Task to carry out. As the answer, give a copy of each line below that includes the word "Available".

Input.
↓↓↓
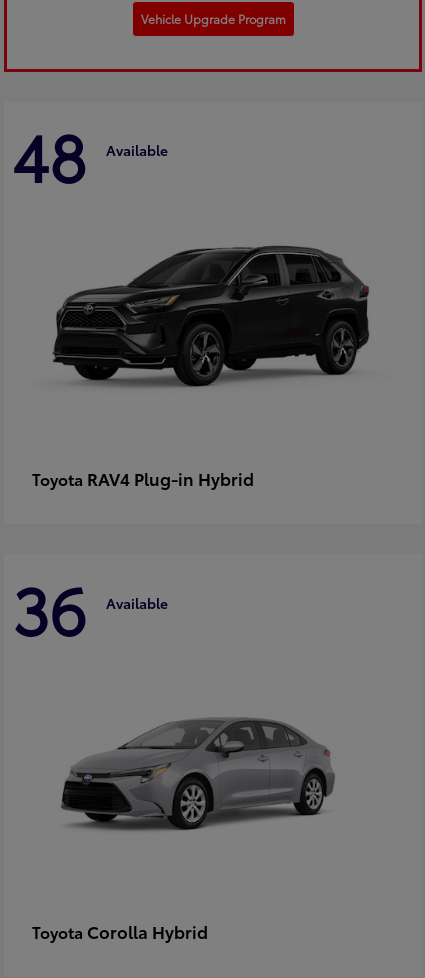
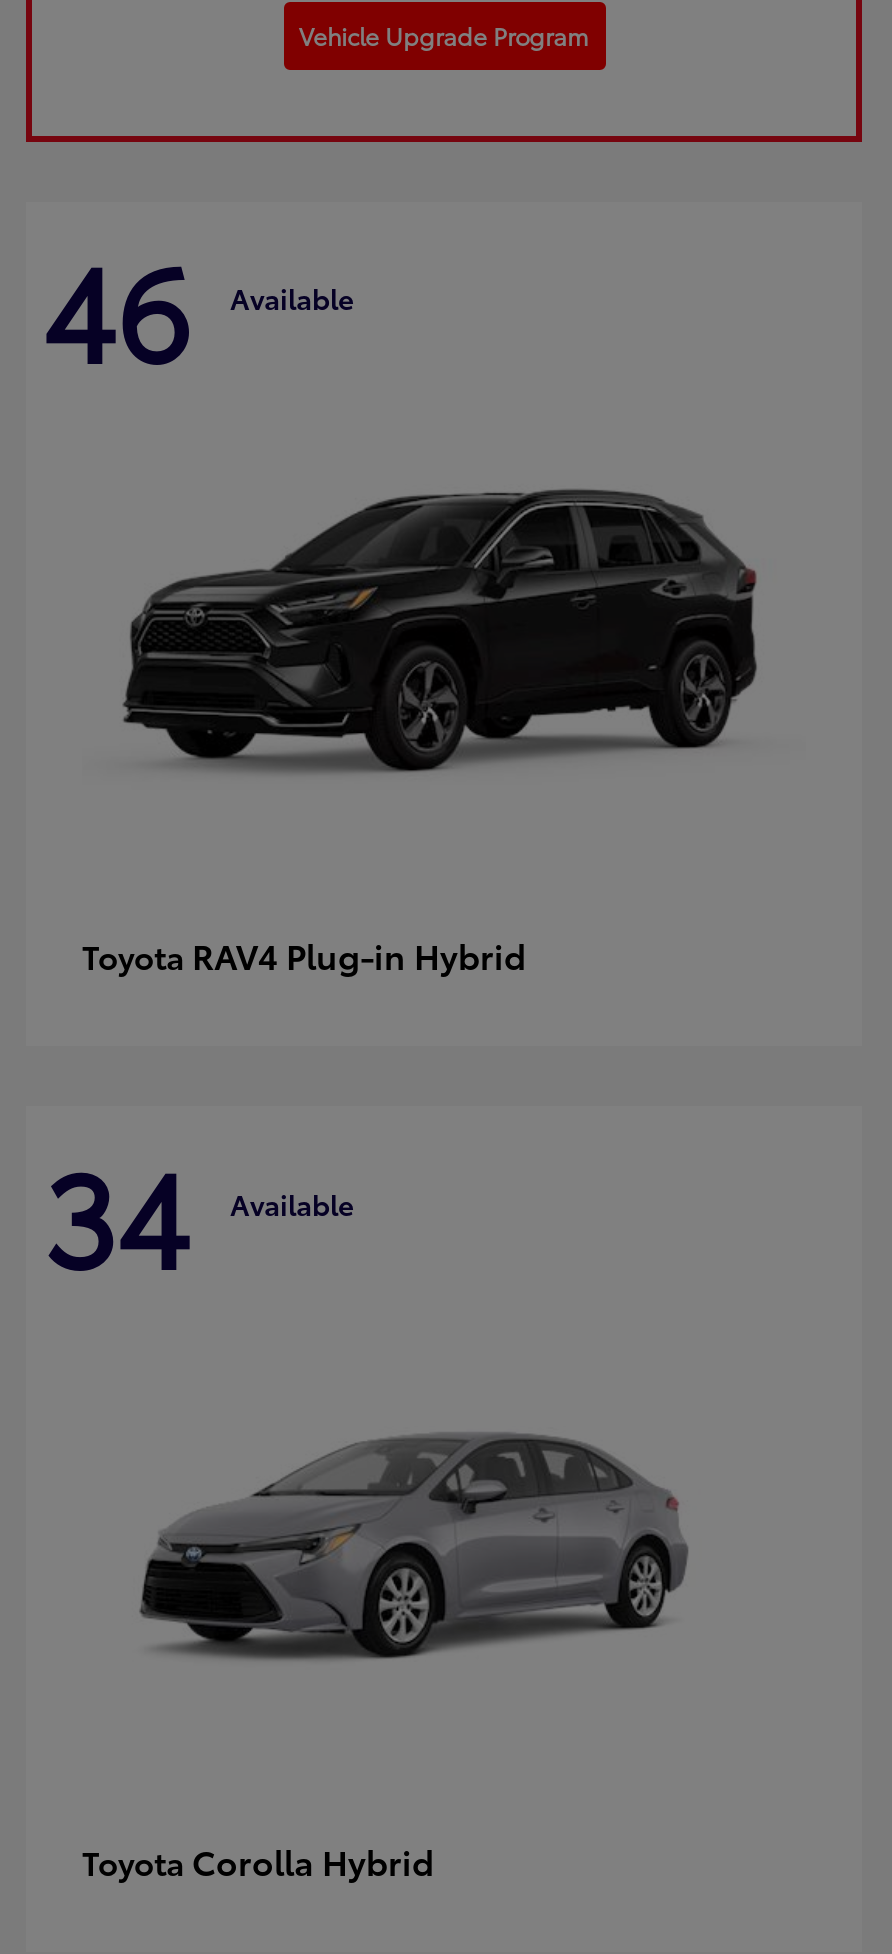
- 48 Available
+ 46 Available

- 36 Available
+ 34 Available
↑↑↑
↓↓↓
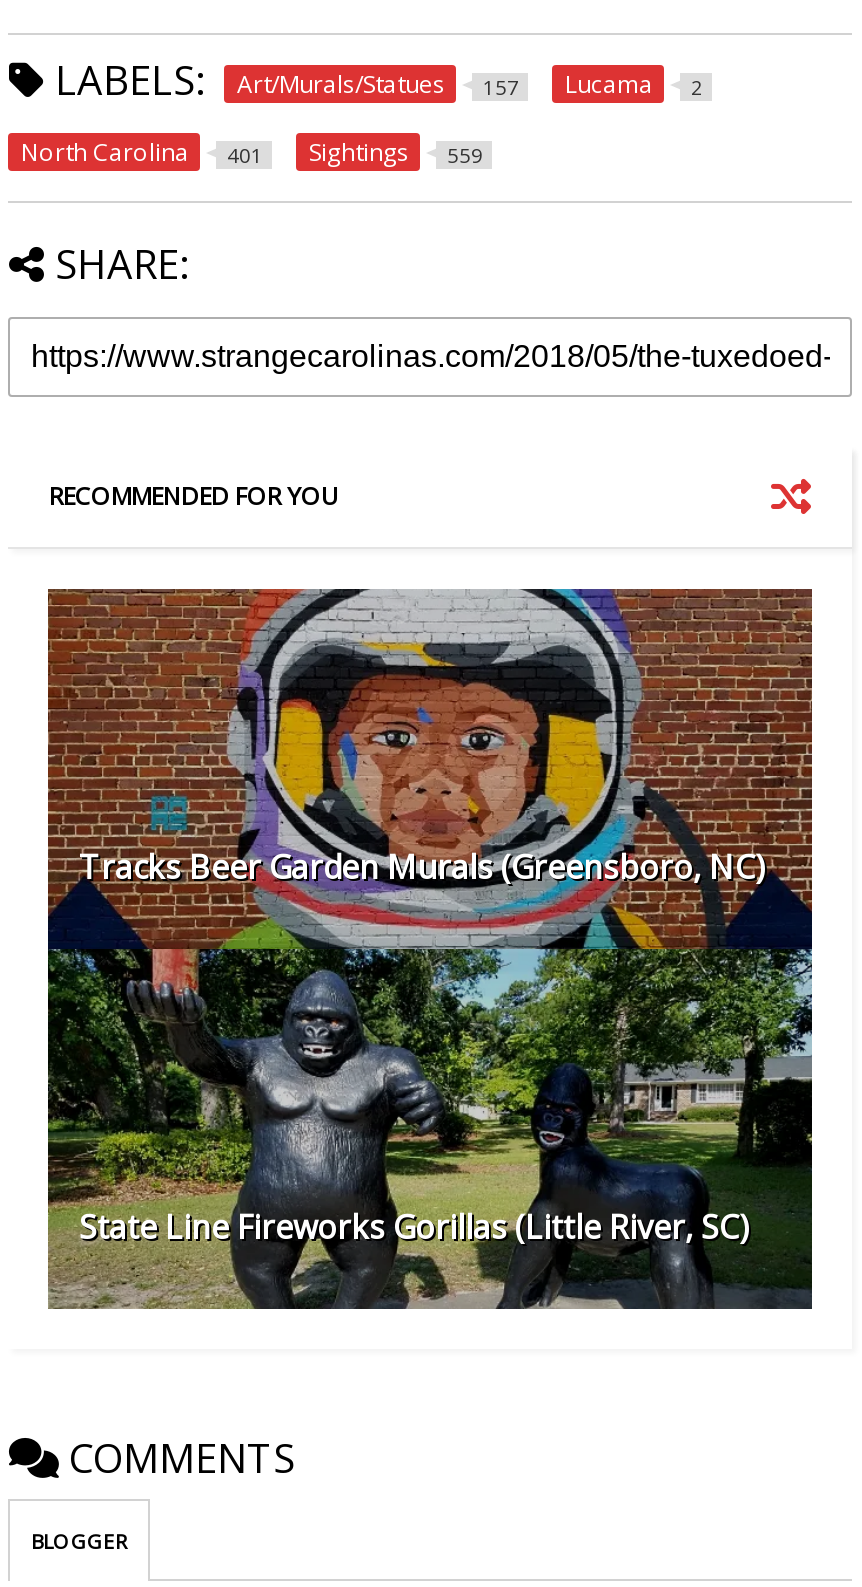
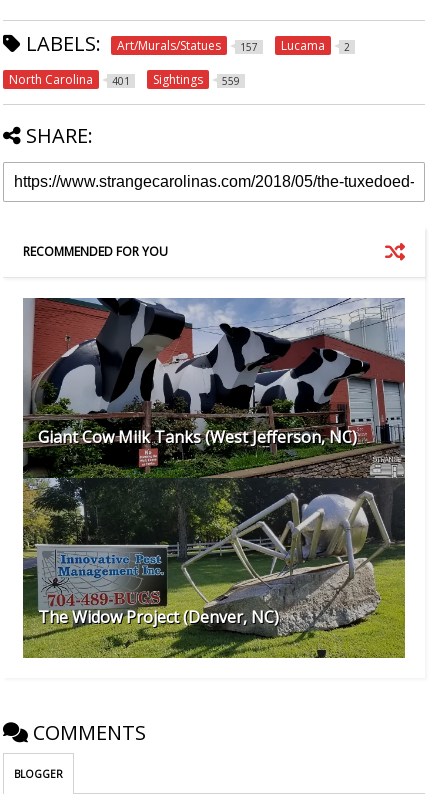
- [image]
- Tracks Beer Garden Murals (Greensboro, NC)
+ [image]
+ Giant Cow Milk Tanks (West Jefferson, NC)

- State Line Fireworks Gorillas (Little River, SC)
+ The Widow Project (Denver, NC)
↑↑↑
↓↓↓
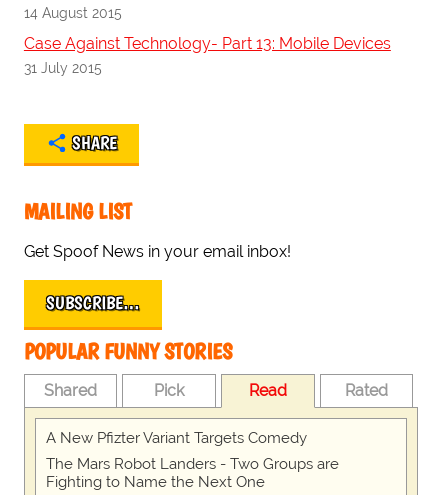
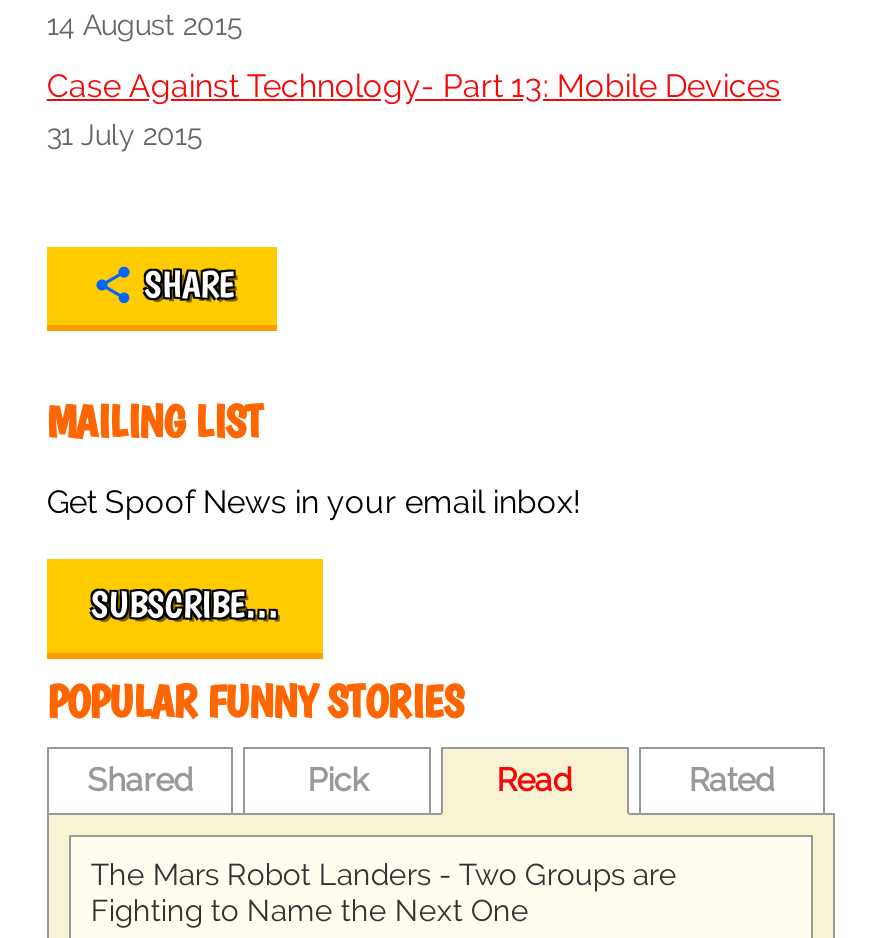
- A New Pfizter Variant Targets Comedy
↑↑↑
Response to this task.
- 48 Available
+ 46 Available
- 36 Available
+ 34 Available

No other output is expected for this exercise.